__EXERCISE REQUIREMENTS__
Print, in exact form, the lines below from the one containing "-> <div> <div>" through the one containing "margin-left: none ->", and omit all others.

__DATA FOR THE TASK__
+++++

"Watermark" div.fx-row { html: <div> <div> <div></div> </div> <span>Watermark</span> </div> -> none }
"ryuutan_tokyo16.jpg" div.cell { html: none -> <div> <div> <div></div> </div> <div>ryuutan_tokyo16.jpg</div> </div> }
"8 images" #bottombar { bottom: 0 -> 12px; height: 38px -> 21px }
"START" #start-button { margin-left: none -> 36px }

+++++

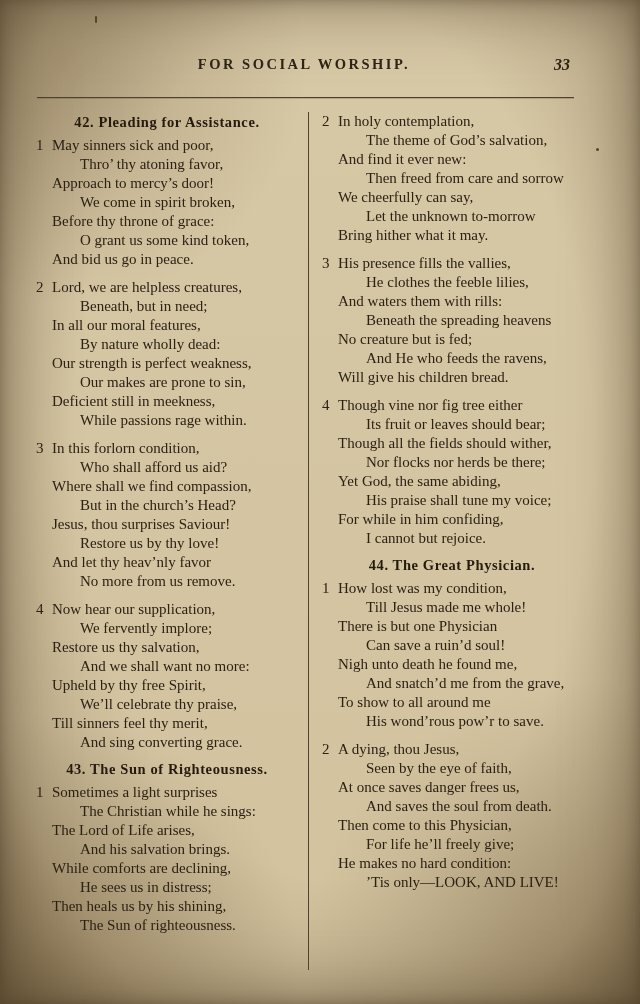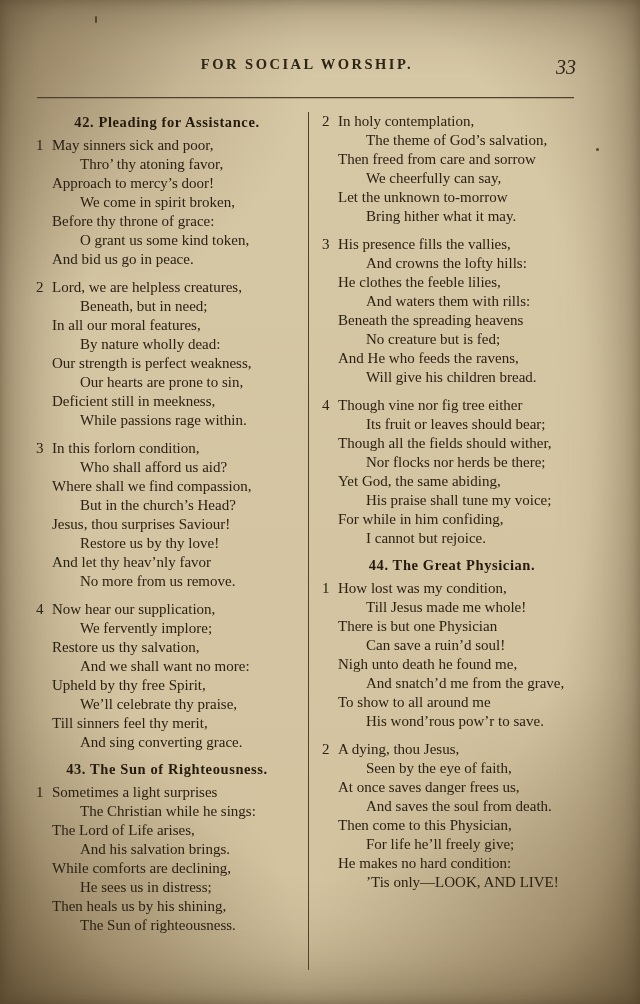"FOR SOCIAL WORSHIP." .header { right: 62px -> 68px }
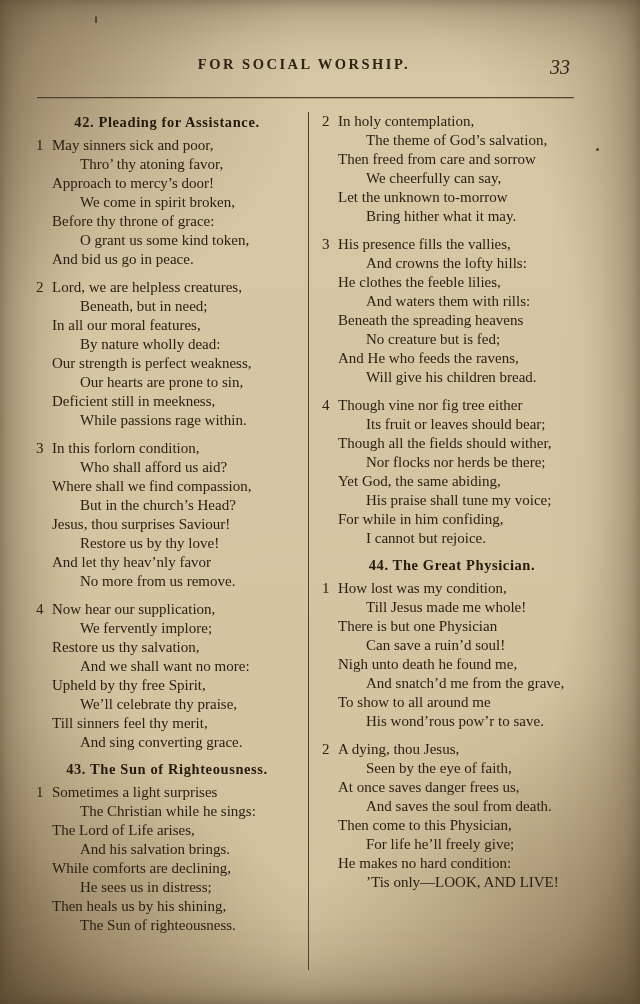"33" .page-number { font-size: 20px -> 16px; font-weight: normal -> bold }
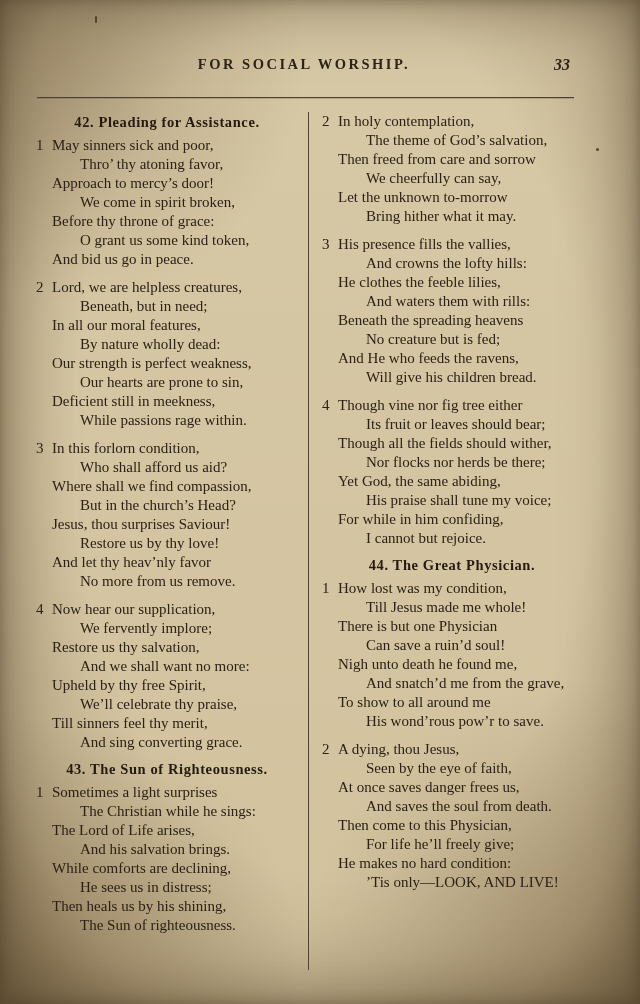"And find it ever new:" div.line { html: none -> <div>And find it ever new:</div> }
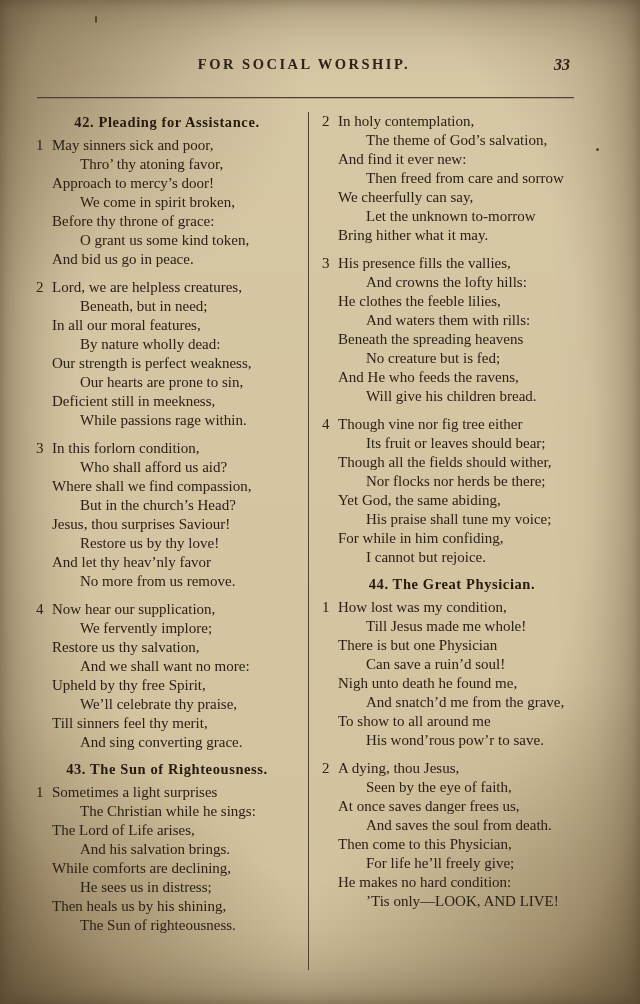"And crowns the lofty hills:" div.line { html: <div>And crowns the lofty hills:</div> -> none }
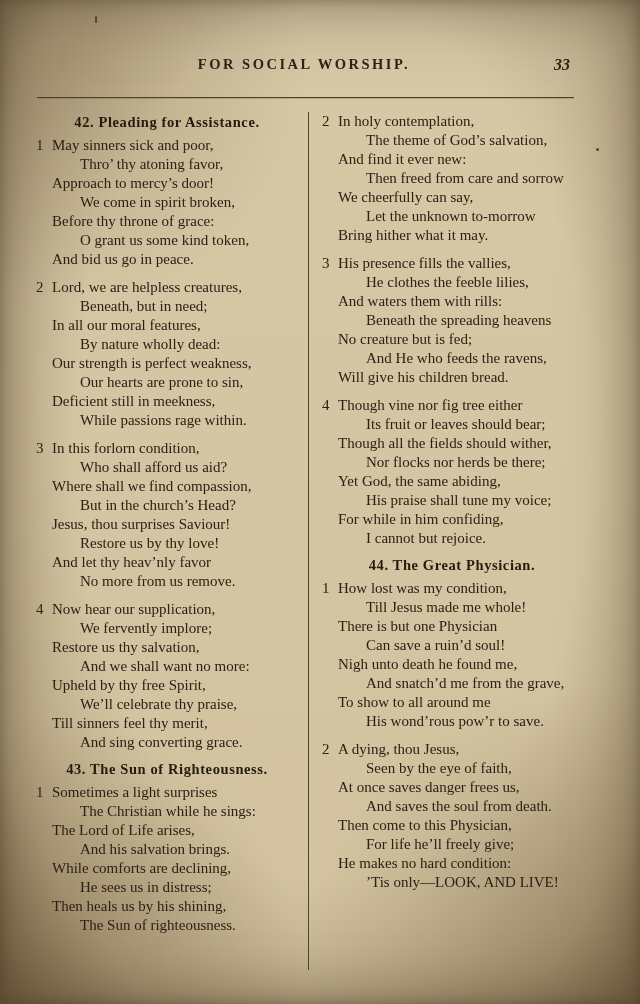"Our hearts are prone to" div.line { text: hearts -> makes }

+++++

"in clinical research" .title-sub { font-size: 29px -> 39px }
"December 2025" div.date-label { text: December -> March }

+++++

__REPLY TO THE TASK__
"ryuutan_tokyo16.jpg" div.cell { html: none -> <div> <div> <div></div> </div> <div>ryuutan_tokyo16.jpg</div> </div> }
"8 images" #bottombar { bottom: 0 -> 12px; height: 38px -> 21px }
"START" #start-button { margin-left: none -> 36px }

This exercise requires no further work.